Andrew Howard
Four.
While the Fighting Irish have yet to win a game, lose a game by less than 14 points, or actually put up a fight against an opponent, I believe that Notre Dame will win the last four games on its schedule.
Call me crazy. Call me pretentious and arrogant. But don’t call me asinine.
I know my facts, and the facts don’t lie. Notre Dame will not beat us on Saturday at the Rose Bowl. Without Charlie Weis’ golden boy Brady Quinn and receiver/pitcher Jeff Samardzija, the Fighting Irish will have no chance at reenacting that last scoring drive that absolutely crushed the Bruins last year in South Bend, Ind. And the Irish will not find any success against Boston College or USC either.
But, on Nov. 3, the moment for Irish fans everywhere (and I am not one of them, if you were wondering) will arrive.
They play consecutive home games against Navy and Air Force. Now, if picking Notre Dame to defeat the service academies makes me a communist, as my colleague so astutely put it, I can live with that. I just pick winners, baby. And these two are winners for the Irish and have been for a while.
As far as Duke and Stanford go, Weis should have Jimmy Clausen and the offense going enough by then to defeat a couple of bad defenses.
So, while I might be a communist, at least I’m not a liar.
Nik Lampros
One.
I agree with my colleague that Notre Dame isn’t picking up any wins against UCLA, USC or Boston College.
But unlike that communist, I refuse to pick the Irish to defeat one of our noble service academies.
Between the two of them, Air Force and Navy have scored impressive victories against such dangerous opponents as TCU, Utah and fascism. While the Irish might appear to have home-field advantage for both games, upon closer examination South Bend, Ind., is still a part of America, which means that Navy and Air Force will still be defending their homeland. So put the Irish down for 0-10.
Now, as much as I’d love to keep playing devil’s advocate after that, that’d involve literally advocating the Duke Blue Devils, and unless a basketball game breaks out under the Golden Dome, that’s not a very good idea.
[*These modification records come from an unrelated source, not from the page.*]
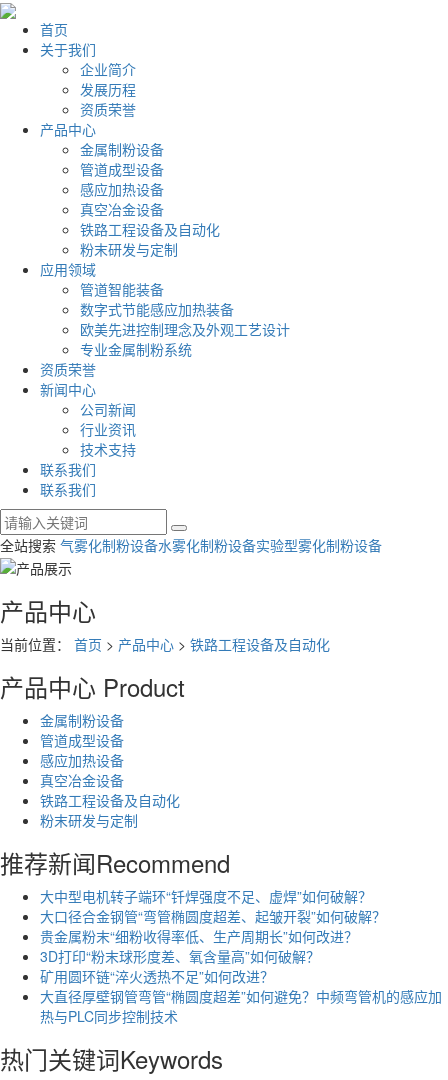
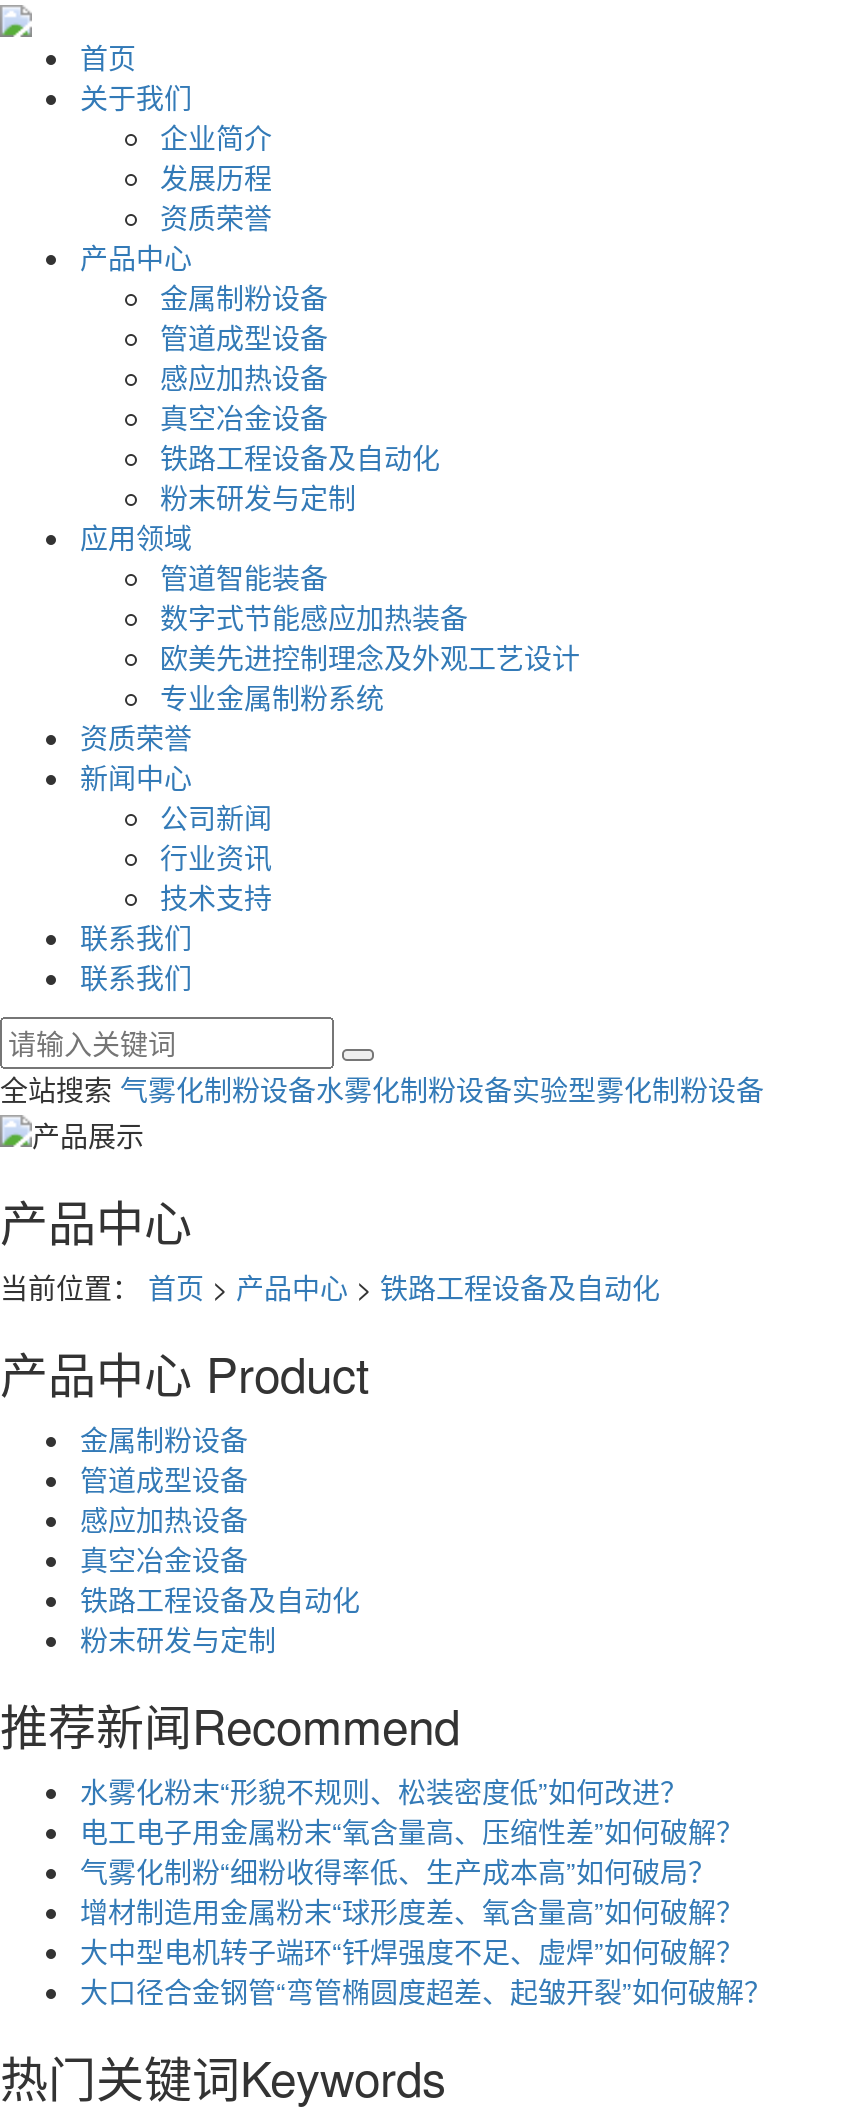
+ 水雾化粉末“形貌不规则、松装密度低”如何改进？
+ 电工电子用金属粉末“氧含量高、压缩性差”如何破解？
+ 气雾化制粉“细粉收得率低、生产成本高”如何破局？
+ 增材制造用金属粉末“球形度差、氧含量高”如何破解？

moved down: 大中型电机转子端环“钎焊强度不足、虚焊”如何破解？ | 大口径合金钢管“弯管椭圆度超差、起皱开裂”如何破解？

- 贵金属粉末“细粉收得率低、生产周期长”如何改进？
- 3D打印“粉末球形度差、氧含量高”如何破解？
- 矿用圆环链“淬火透热不足”如何改进？
- 大直径厚壁钢管弯管“椭圆度超差”如何避免？中频弯管机的感应加
- 热与PLC同步控制技术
I see the Irish getting off their slide at home and being 1-10 heading into their season-ending battle for college football inferiority with Stanford in Palo Alto.
Assuming that Stanford has recovered from their flattening at USC by then, this game could be close. Call me a Pac-10 homer, but I’m banking on coach Jim Harbaugh’s boys working like dogs to send Notre Dame home for the year with a 1-11 record.
And if Harbaugh has anything to say about it, you can bet they’ll have fun doing it.